Dr. Jane Orient, executive director of the Association of American Physicians and Surgeons (AAPS), disagrees.
“Traditional medical ethics, enshrined in the Oath of Hippocrates, requires physicians to prescribe according to the best of their ability and judgment, and to avoid doing harm. And patients have the right to choose their therapeutic goals,” she said. “These bills impose on all Californians, by law, the opinion of an activist lobby that same-sex attraction or the belief that a person is imprisoned in a body of the ‘wrong’ biological sex is always normal, healthy, and immutable.”
Pro-homosexual lawmakers in other states, such as Washington, have pushed similar legislation prohibiting treatment for unwanted sexual attraction, but critics say the scope of AB 2943 is unprecedented.
National Review’s David French, an attorney who specialized in religious liberty with the American Center for Law and Justice (ACLJ) and the Alliance Defending Freedom (ADF), wrote Tuesday that by classifying the subject under prohibited “goods,” the legislation would “actually–among other things–ban the sale of books.” He added on Twitter that it was “terribly drafted.”

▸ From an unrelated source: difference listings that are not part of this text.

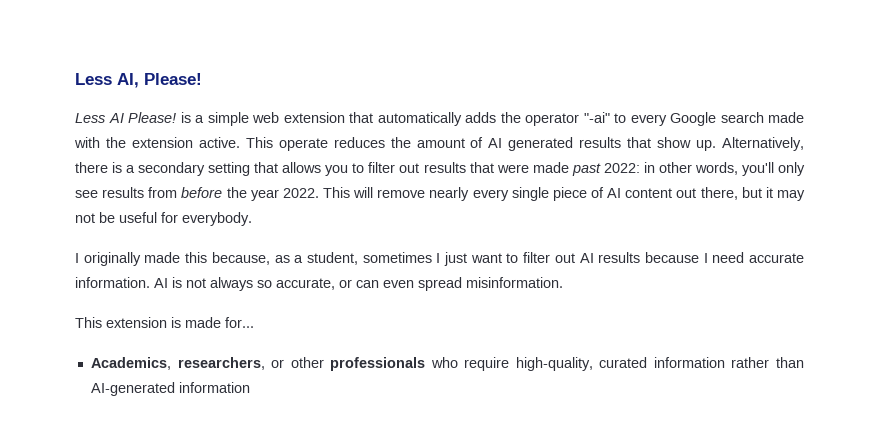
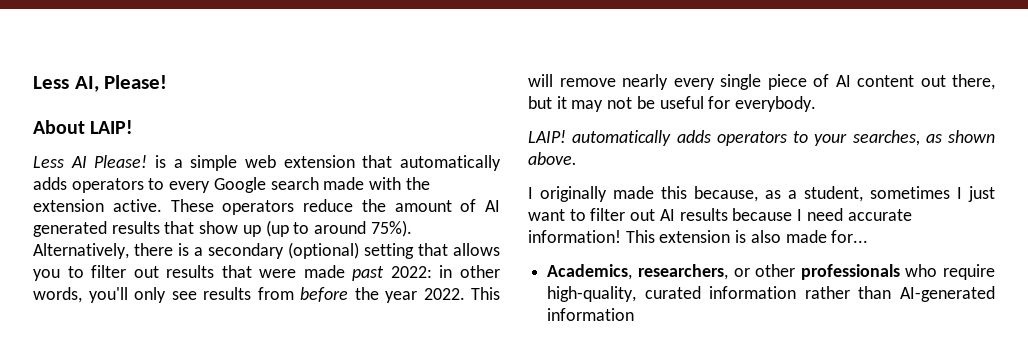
+ About LAIP!
- Less AI Please! is a simple web extension that automatically adds the operator "-ai" to every Google search made with the extension active.
+ Less AI Please! is a simple web extension that automatically adds operators to every Google search made with the extension active.
- This operate reduces the amount of AI generated results that show up.
+ These operators reduce the amount of AI generated results that show up (up to around 75%).
- Alternatively, there is a secondary setting that allows you to filter out results that were made past 2022: in other words, you'll only see results from before the year 2022.
+ Alternatively, there is a secondary (optional) setting that allows you to filter out results that were made past 2022: in other words, you'll only see results from before the year 2022.
+ LAIP! automatically adds operators to your searches, as shown above.
- I originally made this because, as a student, sometimes I just want to filter out AI results because I need accurate information. AI is not always so accurate, or can even spread misinformation.
- This extension is made for...
+ I originally made this because, as a student, sometimes I just want to filter out AI results because I need accurate information! This extension is also made for...

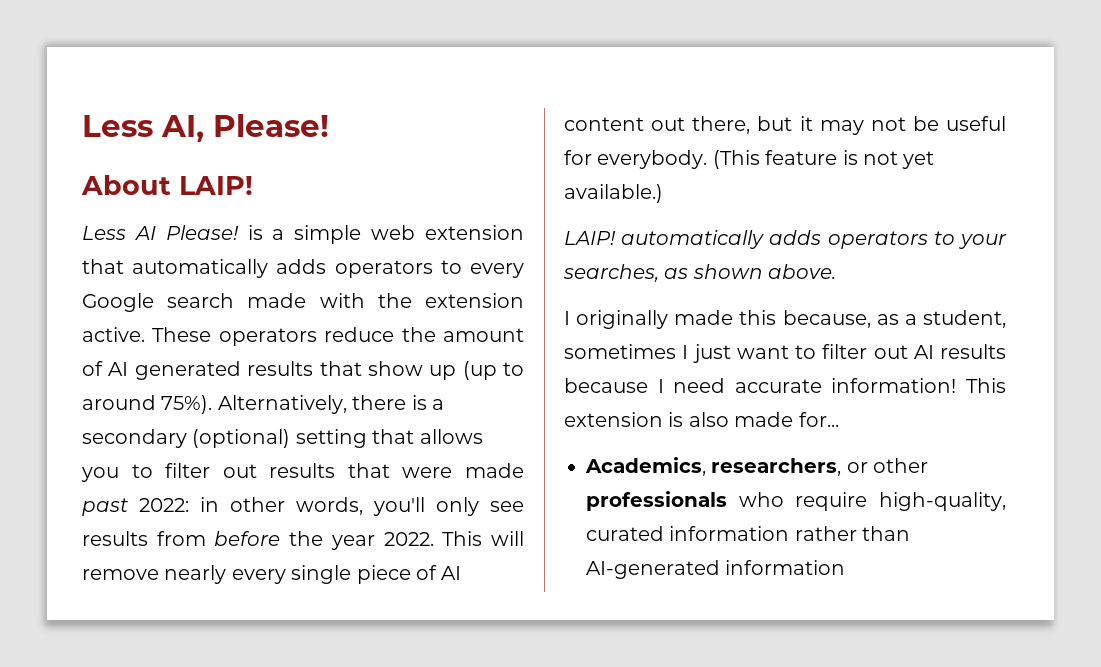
+ (This feature is not yet available.)

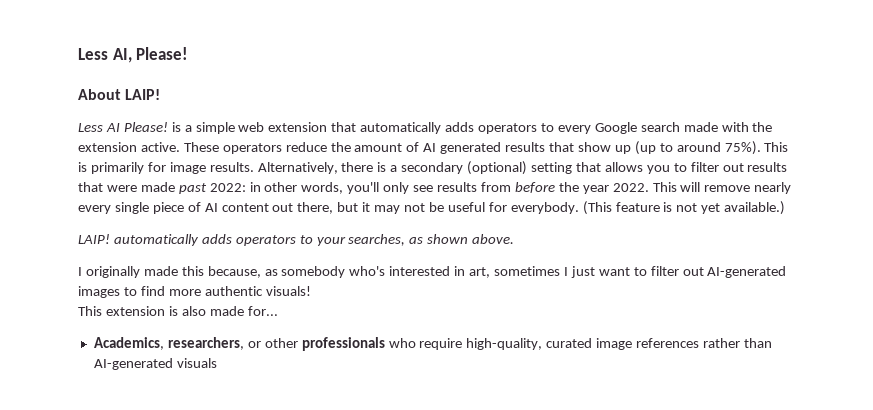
+ This is primarily for image results.
- I originally made this because, as a student, sometimes I just want to filter out AI results because I need accurate information! This extension is also made for...
+ I originally made this because, as somebody who's interested in art, sometimes I just want to filter out AI-generated images to find more authentic visuals!
+ This extension is also made for...
- Academics, researchers, or other professionals who require high-quality, curated information rather than AI-generated information
+ Academics, researchers, or other professionals who require high-quality, curated image references rather than AI-generated visuals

“At its core, AB 2943 outlaws speech,” ADF’s legal analysis of the bill reads. It says that licensed counseling, religious conferences, book sales, and paid speaking engagements could all potentially face legal penalties for promoting ways to reverse unwanted attractions or for expressing traditional Christian teachings on sexuality.
ADF further notes that the section of California’s civil code pertaining to “deceptive acts or practices” expressly “commands that it be ‘liberally construed and applied,’ Cal. Civil Code § 1760, resulting in prohibitions against [sexual orientation change efforts] potentially being applied beyond the confines of a traditional counseling relationship to many other constitutionally protected activities.”

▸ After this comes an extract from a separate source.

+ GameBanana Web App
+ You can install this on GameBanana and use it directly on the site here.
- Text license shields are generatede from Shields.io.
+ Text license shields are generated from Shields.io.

If AB 2943 becomes law, it will be all-but certain to face legal challenge.
The United States Constitution expressly forbids federal laws “abridging the freedom of speech” or “prohibiting the free exercise” of “religion” (a provision the Fourteenth Amendment has long been interpreted as extending to state laws). The California Constitution declares that “[e]very person may freely speak, write and publish his or her sentiments on all subjects,” and that “[f]ree exercise and enjoyment of religion without discrimination or preference are guaranteed.”
“Conversion therapy,” also known as reparative therapy, is controversial largely because it challenges the homosexual lobby’s claim that sexual attraction is biologically rooted and unchangeable. Prominent medical organizations such as the World Psychiatric Association (WPA) have condemned the practice, but many former homosexuals attest to its effectiveness.
Even some homosexual academics have begun dissenting from the “born this way” trope in recent years. In 2016, the American Psychological Association’s (APA) Dr. Lisa Diamond advised LGBT activists to “stop saying ‘born that way and can’t change’ for political purposes, because the other side knows it’s not true as much as we do.”